Genetic mapping of circadian period QTL in the CvL and CoL RILs. QTL likelihood (LOD) maps across Arabidopsis chromosomes 1 and 5 in the CvL (A) and CoL (B) RILs. Chromosome numbers are indicated in the upper right corner of each graph. Names on the x-axis correspond to molecular markers. QTL were mapped independently at 12° (open diamonds), 22° (shaded diamonds), and 27° (solid diamonds). Dashed line represents 2.7 LOD significance threshold of P < 0.05 (as calculated from Van Ooijen 1999). Solid boxes on x-axis span the 2-LOD support interval of mapped QTL. Putative QTL designations are indicated in italics.
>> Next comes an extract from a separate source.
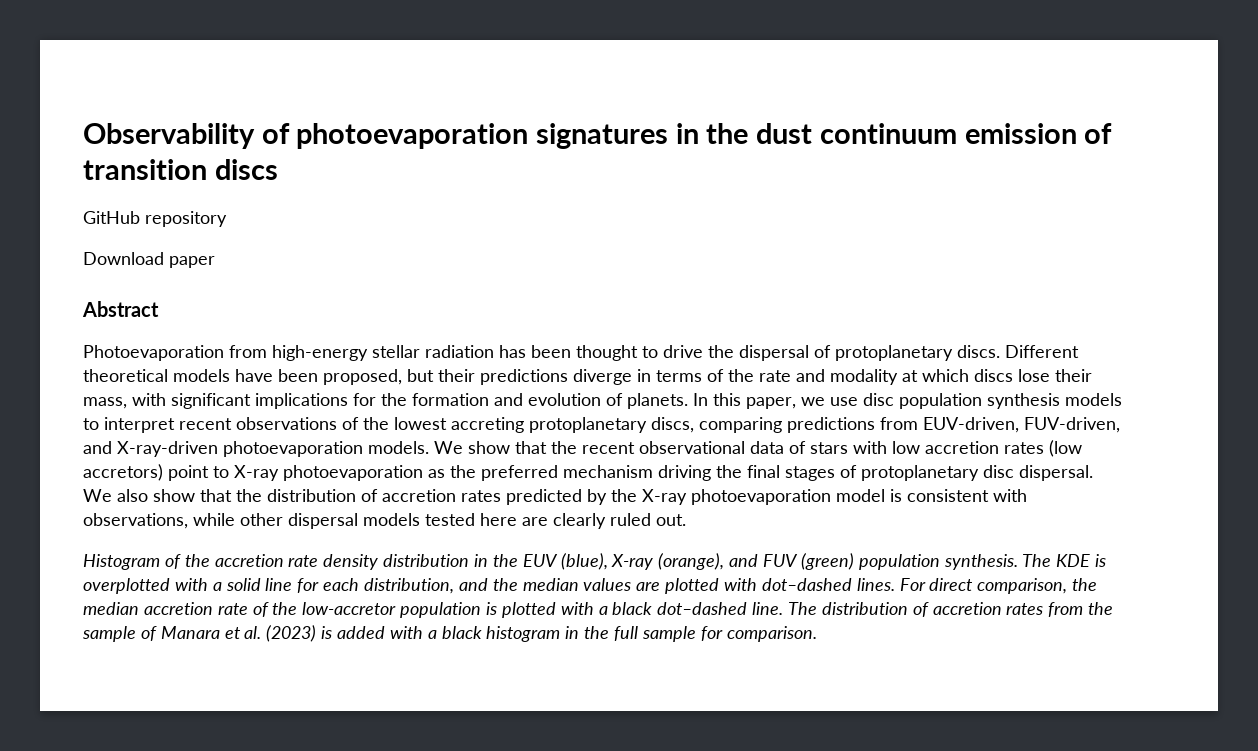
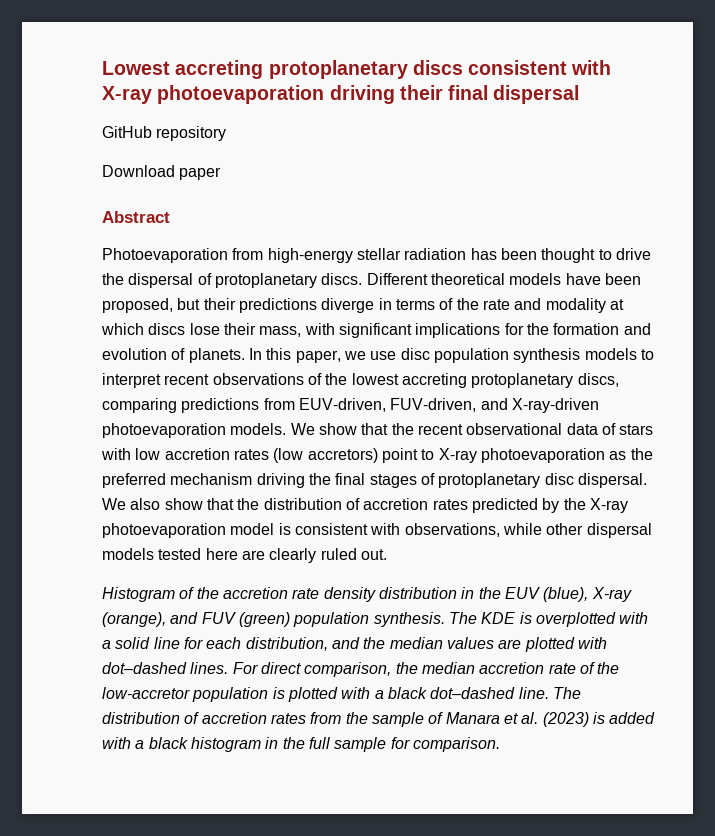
- Observability of photoevaporation signatures in the dust continuum emission of transition discs
+ Lowest accreting protoplanetary discs consistent with X-ray photoevaporation driving their final dispersal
Selected markers used as cofactors in mapping are identified above the x-axis with diamonds shown as open (12°), shaded (22°), and solid (27°) according to temperature.

Figure 6.—

Genetic mapping of leaf-movement amplitude QTL in the CvL and CoL RILs. QTL likelihood (LOD) maps across Arabidopsis chromosomes in CvL and CoL RILs. Population and chromosome number are indicated in the upper right corner of each graph. Names on the x-axis correspond to molecular markers. QTL were mapped independently at 12° (open diamonds), 22° (shaded diamonds), and 27° (solid diamonds). Dashed line represents 2.7 LOD significance threshold of P < 0.05 (Van Ooijen 1999). Solid boxes on the x-axis span the 2-LOD support interval of mapped QTL. Putative QTL designations are indicated in italics. Selected markers used as cofactors in mapping are identified above the x-axis with diamonds shown as open (12°), shaded (22°), and solid (27°) to according to temperature.

Figure 7.—

PerCv1a, PerCv1b, and PerCv5d NILs. Mean leaf-movement period of Ler is compared to NILs for PerCv1a and PerCv1b (A and B) and for PerCv5d (D and E) at 12°, 22°, and 27°. See insets for line identification. Error bars represent SEM of period estimates. NIL genotypes across the five Arabidopsis chromosomes are shown to the right of each graph. Open regions represent the Ler genotype and solid regions represent the Cvi genotype. Detailed view of NIL genotypes around PerCv1a and PerCv1b (C) and PerCv5d (F) regions shows the position of mapping markers (solid diamonds) and candidate genes (open diamonds). Horizontal lines correspond to mapping markers and solid (Cvi) and open (Ler) regions of vertical bars represent the genotype of NILs at the markers. Breakpoints are estimated as the midpoint between mapping markers.